Дональд занялся поисками какой-нибудь работы, хоть самой завалящей, — он не хотел больше работать у отца, потому что денег от отца ему не полагалось. Пока он ее не нашел, обещал между делом помогать иногда в магазине, но не по целому дню, потому что ему нужно искать настоящую, свою собственную работу. Среди многочисленных связей дяди Эфраима оказалось знакомство с владельцем большой полиграфической фирмы, Б. Дж. Уорринером. Фирмы столь солидной, что там печатались бюллетени всех выборов, проводившихся в Нью-Йорке. Печатались там и всяческие другие документы по заказам города и штата, а человек, владевший этой фирмой, был другом дяди Эфраима и пользовался его юридической помощью. Однажды Дональд получил по почте письмо от дяди Эфраима и еще одно с ним вместе, адресованное менеджеру по кадрам фирмы Уорринера. Я это письмо рассматривал через плечо Дональда, когда он уселся в кухне. «Осторожно, — сказала мать, — не замочи его. На стол не клади». По верху листа, похожего чуть ли не на пергамент, шли выпуклые буквы — их можно было пощупать кончиками пальцев: «Эфраим Голдман, адвокат». В письме дядя Эфраим обращал внимание менеджера по кадрам на мистера Дональда Альтшулера, проживающего в Бронксе по адресу: Истберн-авеню, дом 1650. Далее говорилось, что упомянутый молодой человек, подыскивающий в настоящее время достойную службу, известен автору письма в течение многих лет и может быть охарактеризован как подающий надежды юноша похвального ума и безукоризненного поведения.

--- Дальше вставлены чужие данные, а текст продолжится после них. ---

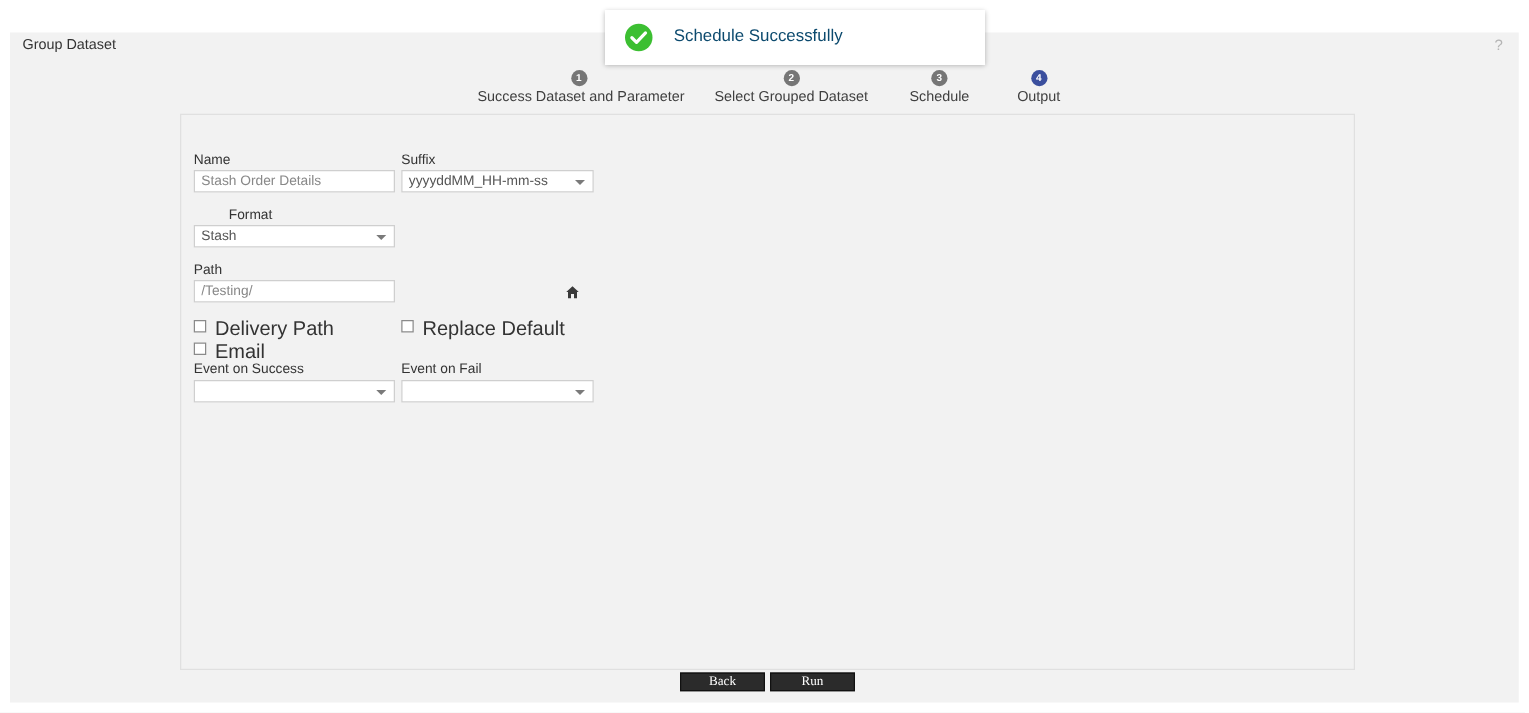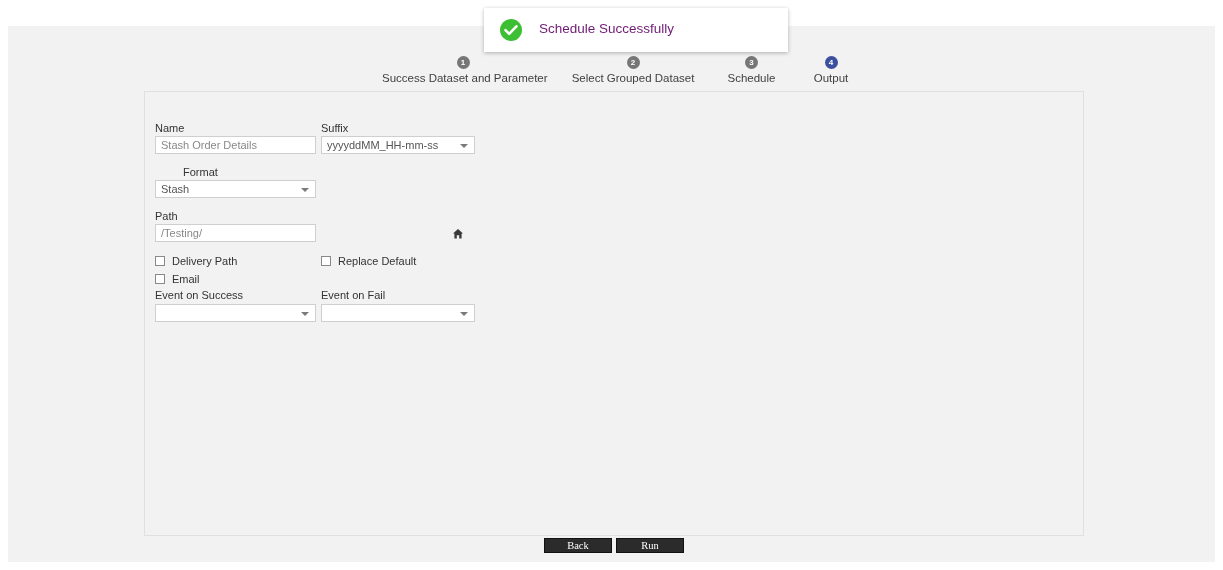--- a/index.html
+++ b/index.html
@@ -246,6 +246,10 @@
 
 <div id="app-window">
 
+  <div id="app-titlebar">
+    <div id="app-title">Group Dataset</div>
+    <div id="help-icon">?</div>
+  </div>
 
   <div id="stepper">
 

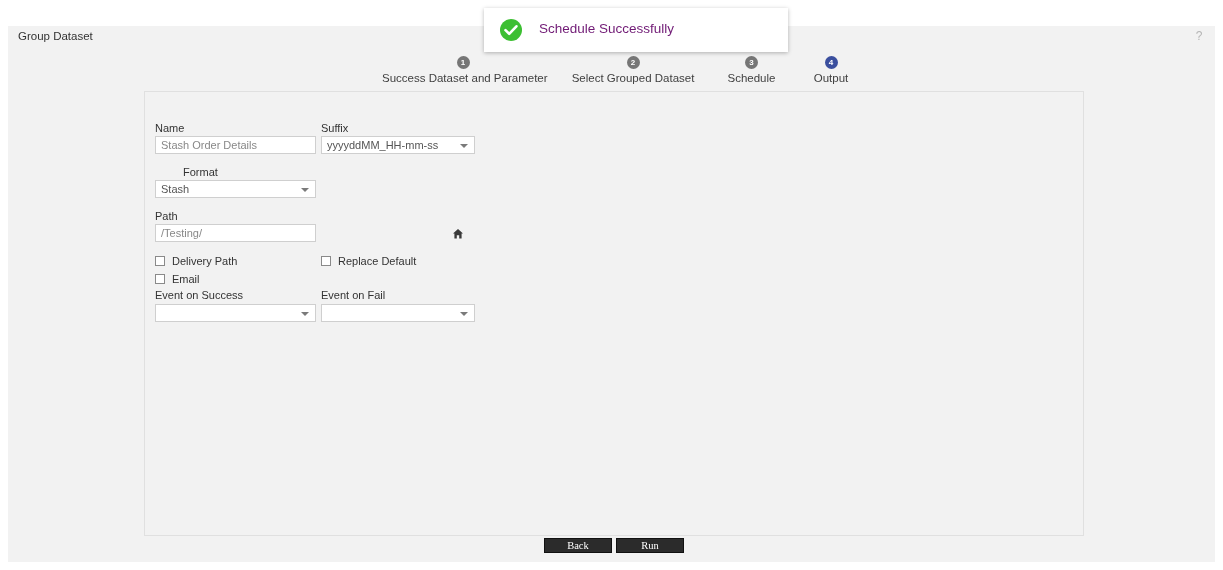--- a/index.html
+++ b/index.html
@@ -237,7 +237,7 @@
     left: 55px;
     top: 13px;
     font-size: 13.5px;
-    color: #701a75;
+    color: #0c4a6e;
     white-space: nowrap;
   }
 </style>

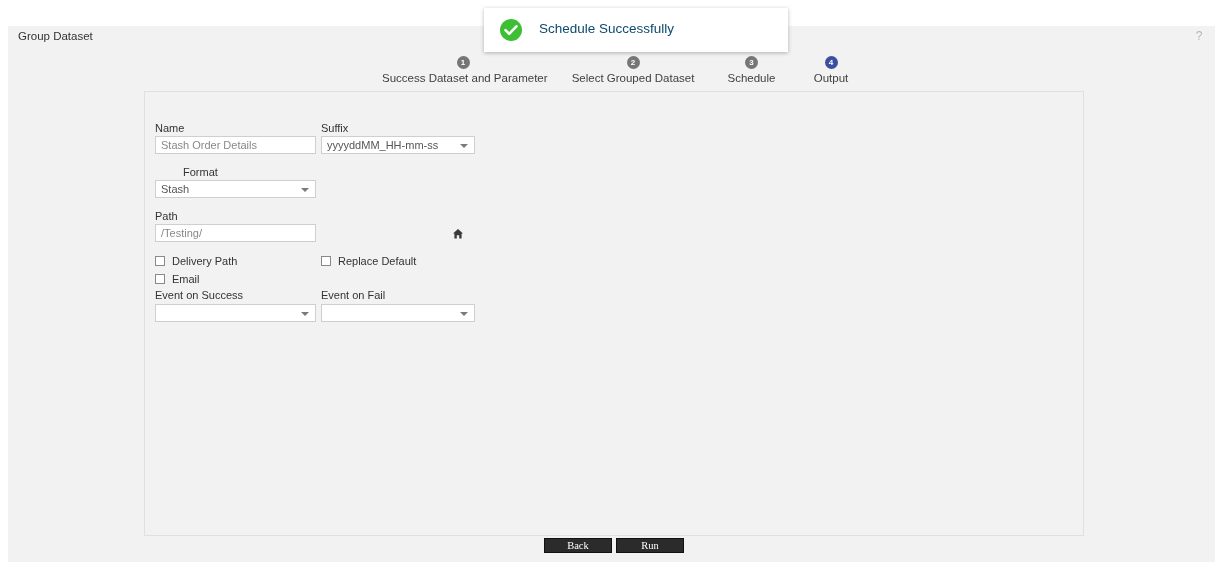--- a/index.html
+++ b/index.html
@@ -172,7 +172,7 @@
     position: absolute;
     left: 17px;
     top: 0;
-    font-size: 11px;
+    font-size: 16px;
     color: #333333;
     white-space: nowrap;
   }

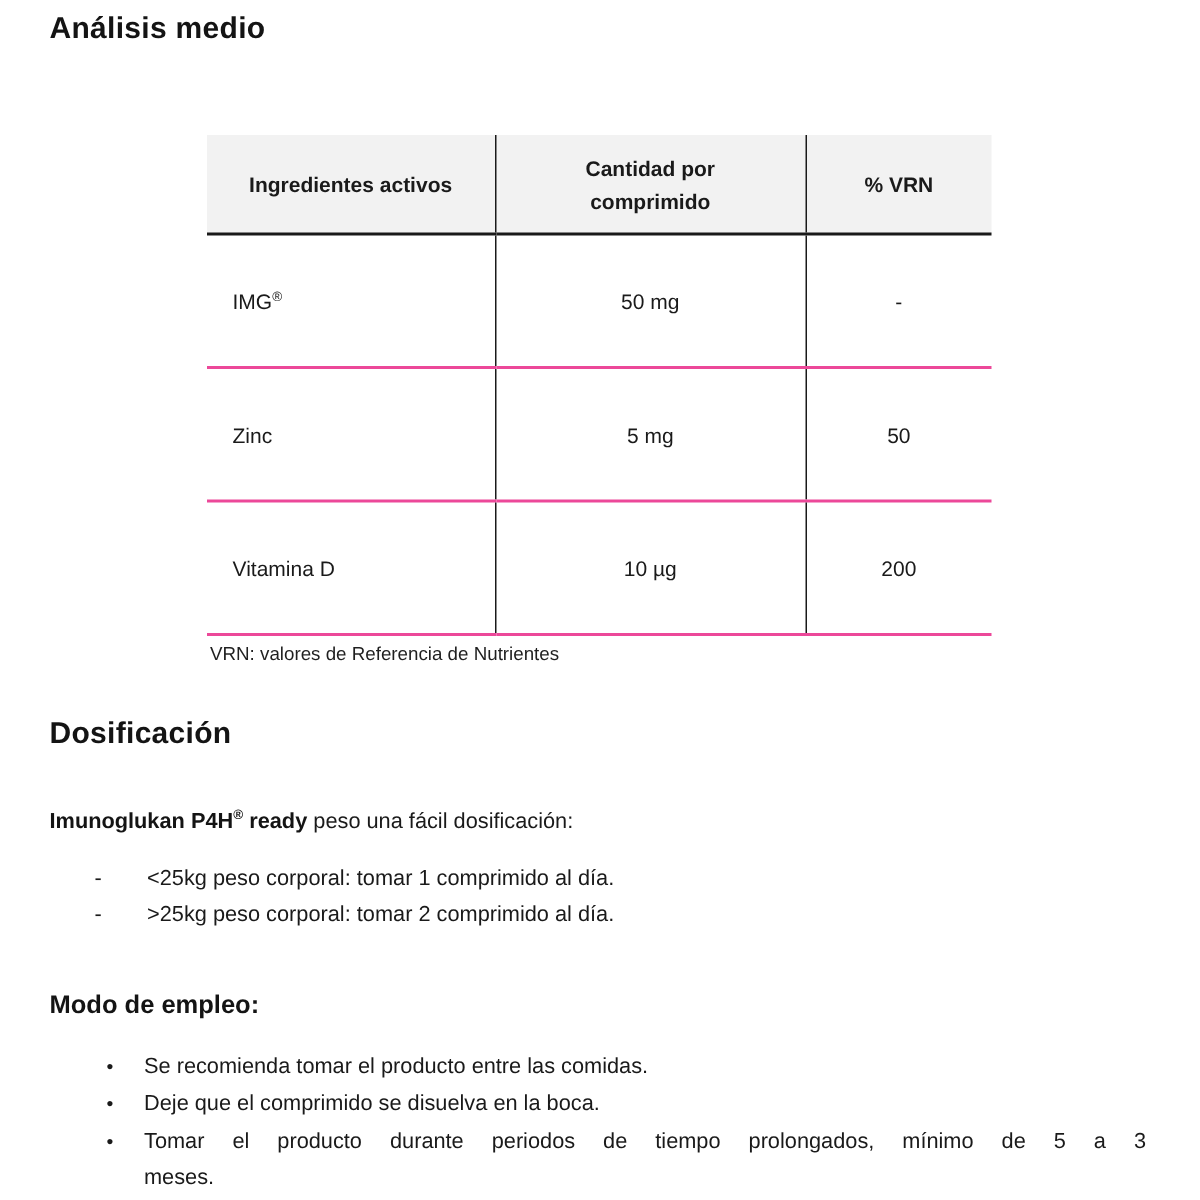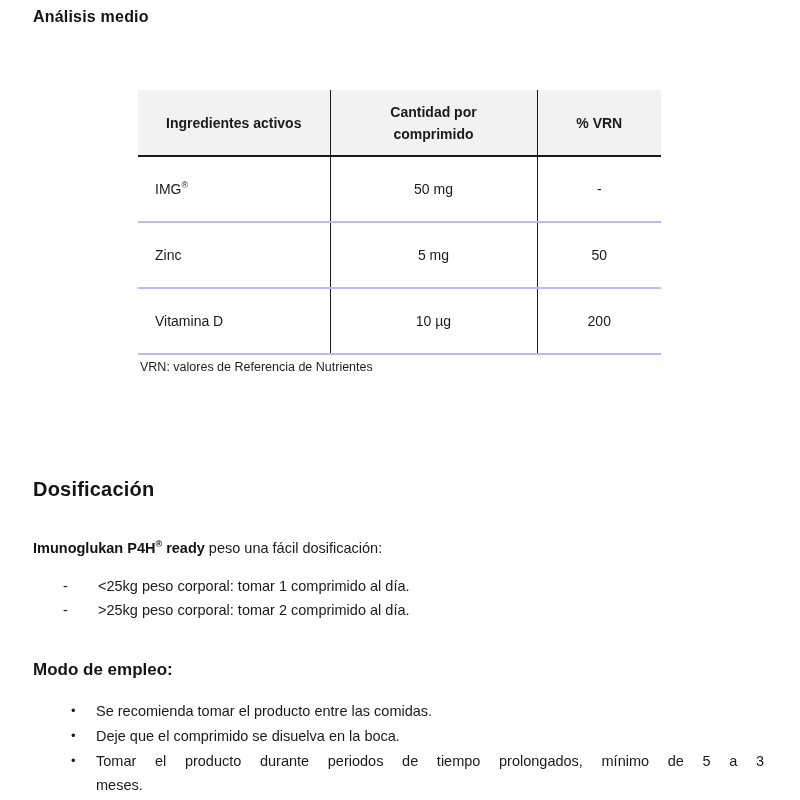--- a/index.html
+++ b/index.html
@@ -21,7 +21,7 @@
     position: absolute;
     left: 33px;
     top: 8px;
-    font-size: 16px;
+    font-size: 20px;
     font-weight: 700;
     color: #141414;
     letter-spacing: 0.2px;

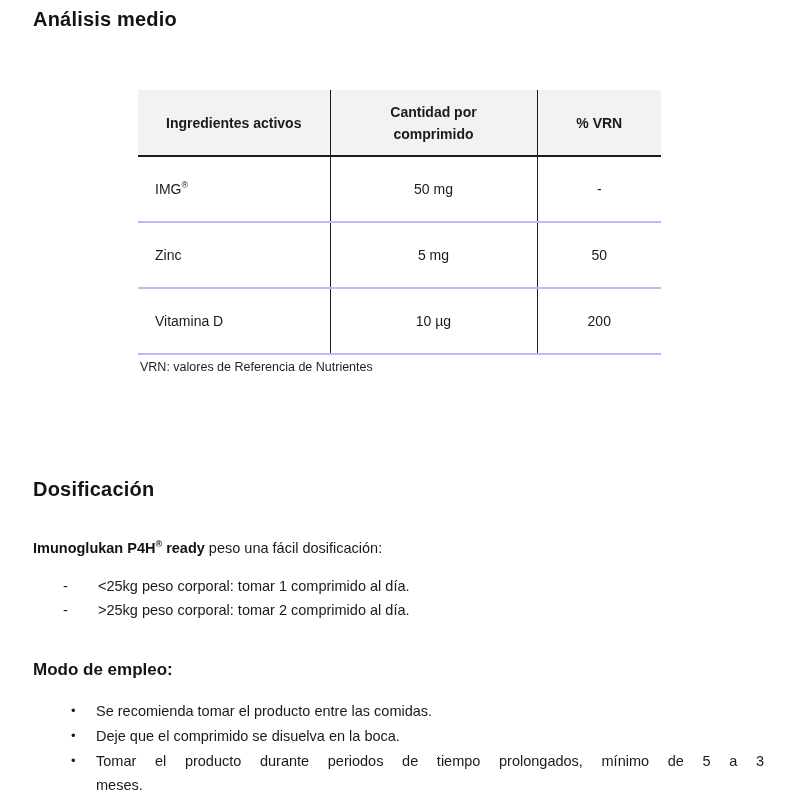--- a/index.html
+++ b/index.html
@@ -63,9 +63,9 @@
     line-height: 22px;
   }
   table.analysis td {
-    height: 66px;
+    height: 89px;
     vertical-align: middle;
-    border-bottom: 2px solid #c4b5fd;
+    border-bottom: 2px solid #ec4899;
   }
   table.analysis th:nth-child(1),
   table.analysis th:nth-child(2),

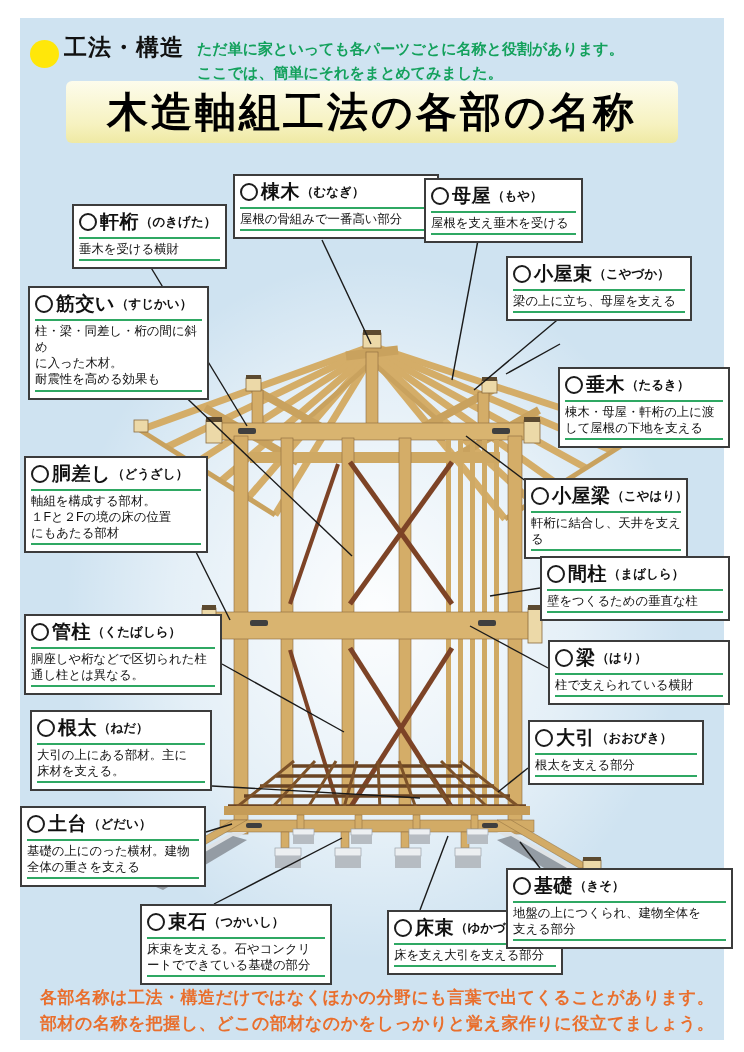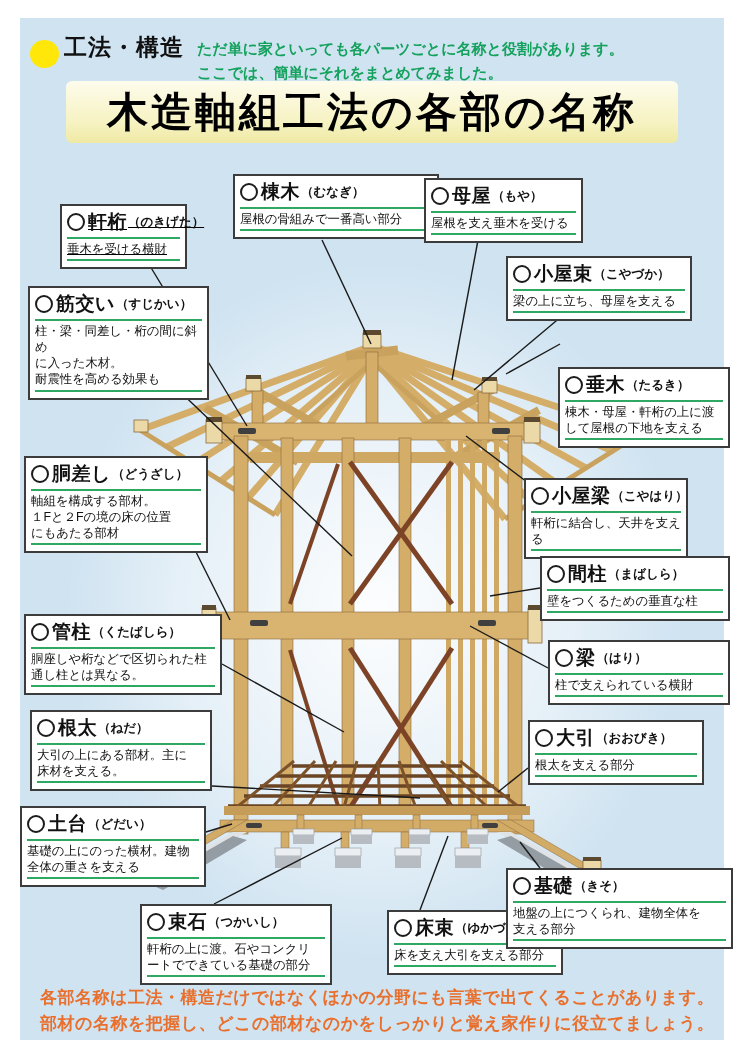--- a/index.html
+++ b/index.html
@@ -28,7 +28,7 @@
   .c-rule{border:none;border-top:2px solid #2fa863;margin:2px 0 2px;}
   .c-desc{font-size:12.4px;line-height:1.3;color:#111;white-space:pre-line;}
   
-  .pos-nokigeta{left:60px;top:204px;width:127px;text-decoration:underline;}
+  .pos-nokigeta{left:72px;top:204px;width:155px;}
   .pos-munagi{left:233px;top:174px;width:206px;}
   .pos-moya{left:424px;top:178px;width:159px;}
   .pos-koyazuka{left:506px;top:256px;width:186px;}

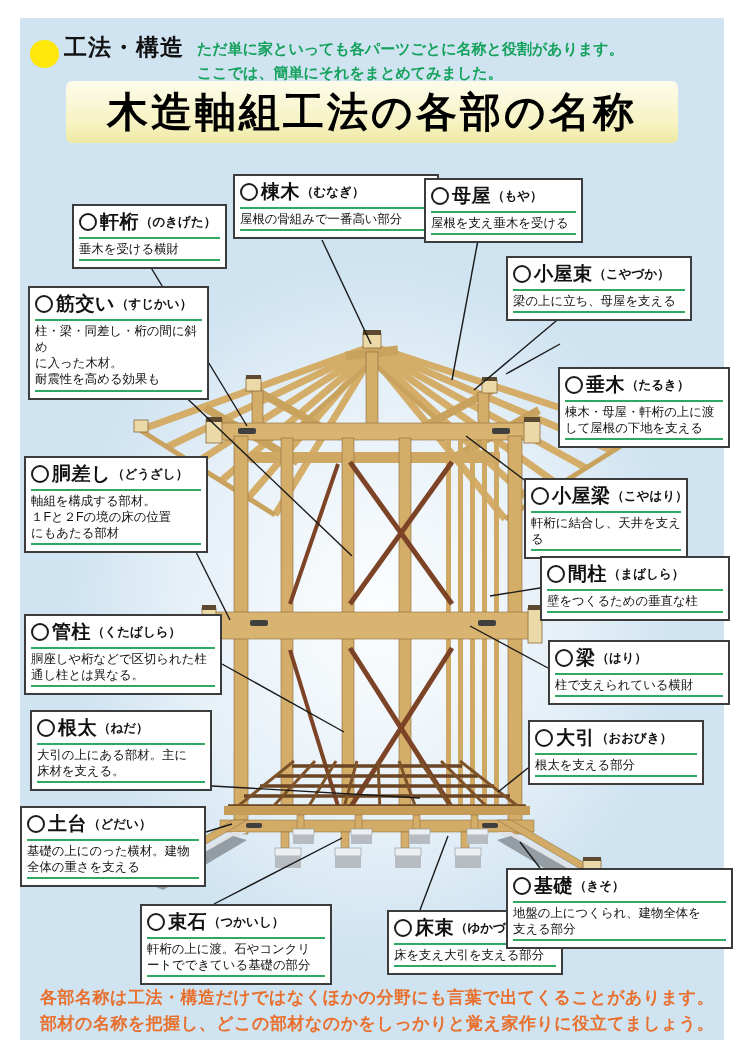--- a/index.html
+++ b/index.html
@@ -422,7 +422,7 @@
       <span class="c-reading">（つかいし）</span>
     </div>
     <hr class="c-rule">
-    <div class="c-desc">軒桁の上に渡。石やコンクリ
+    <div class="c-desc">床束を支える。石やコンクリ
 ートでできている基礎の部分</div>
     <hr class="c-rule">
   </div>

Дональд получил в фирме Уорринера работу посыльного с окладом пятнадцать долларов в неделю. Черпать в такой работе удовлетворение он не мог: все-таки это как-то унизительно — стать рассыльным после того, как побываешь руководителем оркестра и походишь в колледж. «Значит, наш дядя Эфраим не такой влиятельный, как ему кажется», — разводил руками Дональд. Он уходил теперь по утрам из дому очень рано, потому что фирма Уорринера располагалась в южной части Манхэттена, на Гудзон-стрит, и туда надо было долго ехать в метро. Вернувшись домой, он распространял чуть заметный запах чернил. Говорил, что наблюдать за работой печатных машин довольно интересно. Еще говорил, что в цехе ему народ нравится, а клерки в конторе — нет. Они сидят у телефонов, занимаются сбытом продукции и чуть не лопаются от спеси. А вот когда надо в город выходить по всяким поручениям — это занятно. Он регулярно носил пробные оттиски в полицейское управление на Сентер-стрит и в муниципалитет на Чемберз. Любил бродить по южной оконечности Манхэттена; едва выпадало свободное время, отправлялся к пирсам. Когда относишь что-нибудь на Уайтхолл-стрит, нетрудно улучить минутку, чтобы поглядеть на паромы в парке «Бэттери». А если то был час обеденного перерыва, он отправлялся в Аквариум.

Но характер у Дональда изменился, он уже не общался с приятелями, играть со мной и вовсе не желал, а придя домой с работы, вообще ни с кем не разговаривал, валился на кровать и засыпал.